HL7 statement responds to security worries about FHIR

The organization notes that a white paper highlights the need for re-evaluating protection concerns involving data aggregators and intermediaries.


HL7 International is taking steps to counter concerns that the Fast Healthcare Interoperability Resource (FHIR) standard and application programming interfaces that use it are a security weak link.

The standards organization leading the development and promulgation of FHIR standards and implementation guides, issued a statement late last month to push back on concerns raised by a white paper based on research looking at shortcomings in basic protections in FHIR API implementations.

While the white paper by Alissa Valentina Knight at Las Vegas-based Knight Ink focuses on security challenges of data aggregators and intermediaries using FHIR to enable their access to data, the research has led to some carry over concerns about whether FHIR itself has security flaws.

HL7’s statement highlights that Knight’s white paper “represents a continuation of a project that previously pointed out vulnerabilities in mHealth and telemedicine in the United States, a topic that should concern us all.”

The summary of Knight’s latest research contends that the lack of basic protection in FHIR-based API implementations can result in unauthorized access “to an innumerable of patient records,” enabled by vulnerabilities unearthed through her work.

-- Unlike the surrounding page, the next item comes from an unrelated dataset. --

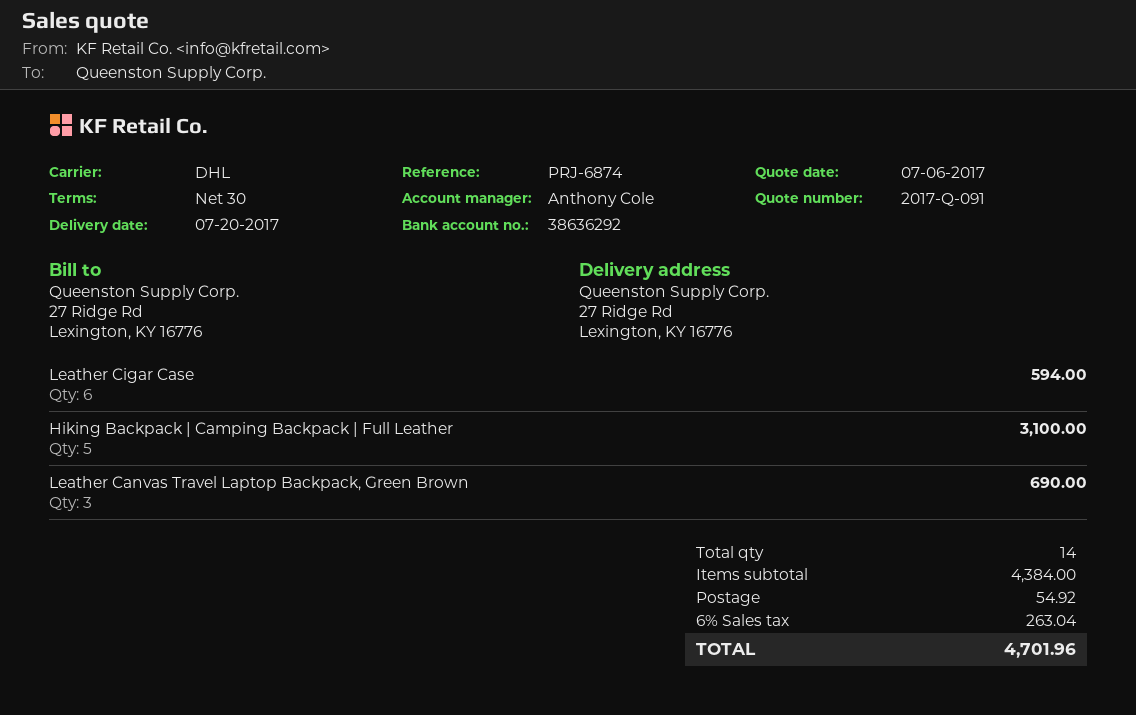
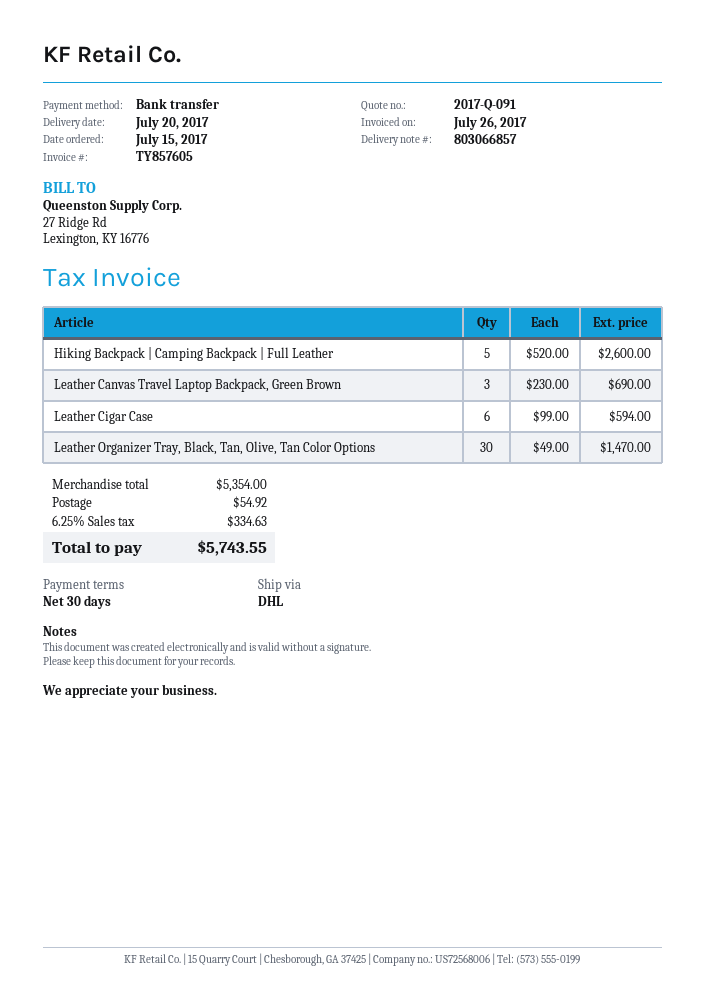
Hiking Backpack | Camping Backpack | Full Leather: 5 for 3100.00 -> 5 for 2600.00
Leather Organizer Tray, Black, Tan, Olive, Tan Color Options: none -> 30 for 1470.00
subtotal: 4384.00 -> 5354.00
tax: 6% = 263.04 -> 6.25% = 334.63
total: 4701.96 -> 5743.55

HL7 executives noted that “The white paper’s eye-catching title, ‘Payling with FHIR: Hacking and Securing FHIR APIs,’ has led some casual readers to infer that FHIR and FHIR APIs are being faulted.” But that’s not the case, the standards organization asserts. “The author (of the white paper) makes clear in the opening paragraphs and throughout that no vulnerabilities were found in the HL7 FHIR standard itself, nor were any found in FHIR-based APIs from the EHRs that she tested.”

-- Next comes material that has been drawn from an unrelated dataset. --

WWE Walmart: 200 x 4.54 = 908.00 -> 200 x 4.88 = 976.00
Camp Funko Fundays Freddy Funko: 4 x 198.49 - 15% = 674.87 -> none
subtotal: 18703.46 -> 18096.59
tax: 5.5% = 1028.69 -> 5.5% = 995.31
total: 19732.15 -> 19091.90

The standards group’s statement emphasizes that the vulnerabilities identified by the research “lie with the implementation of apps and by third-party FHIR aggregators.” Misinterpretation of the original title of the white paper caused Knight to rename it to “Playing with FHIR: Hacking and Securing FHIR API Implementations.”

Knight’s findings show that “five FHIR APIs I tested (two of which were EHR vendors with no vulnerabilities), which represented 48 total FHIR mobile/web clients, who aggregated EHR data from over 25,000 healthcare providers and payers, contained pervasive server-side authentication and authorization vulnerabilities that allowed me access to over 4 million patient and clinician records with my own patient log-in.”

Vulnerabilities at server endpoints constitute weak links in protection of healthcare data is of concern because FHIR enables easy, often automated access to records. Protections are important to ensure the identities of those accessing data. Knight writes that she hopes her research draws “public discourse around the ubiquitous problem across healthcare in a systemic failure by aggregators and app developers to implement FHIR APIs securely, despite industry-accepted guidance by Health Level 7 International and the Office of the National Coordinator for Health Information Technology.”

Knight contends that vulnerability rises as “data moves from higher security levels (in healthcare organizations’ systems) to third-party aggregators, where security has been found to be flagrantly lacking.”

Such easy access to data for patients is being encouraged by federal regulations that encourage information sharing with patients. However, there is risk involved, as patients who access information through third-party apps lose HIPAA protection for that data once they do so.

The HL7 statement says Knight’s research “makes a strong case for the new HL7 Standards Implementation Division, which is being created specifically to address concerns like these, as well as providing testing capabilities, reference servers and other resources for implementers. HL7 indicated that it will continue to address findings in the white paper, “the concerns it raises, and what can be done to implement safe and secure APIs.”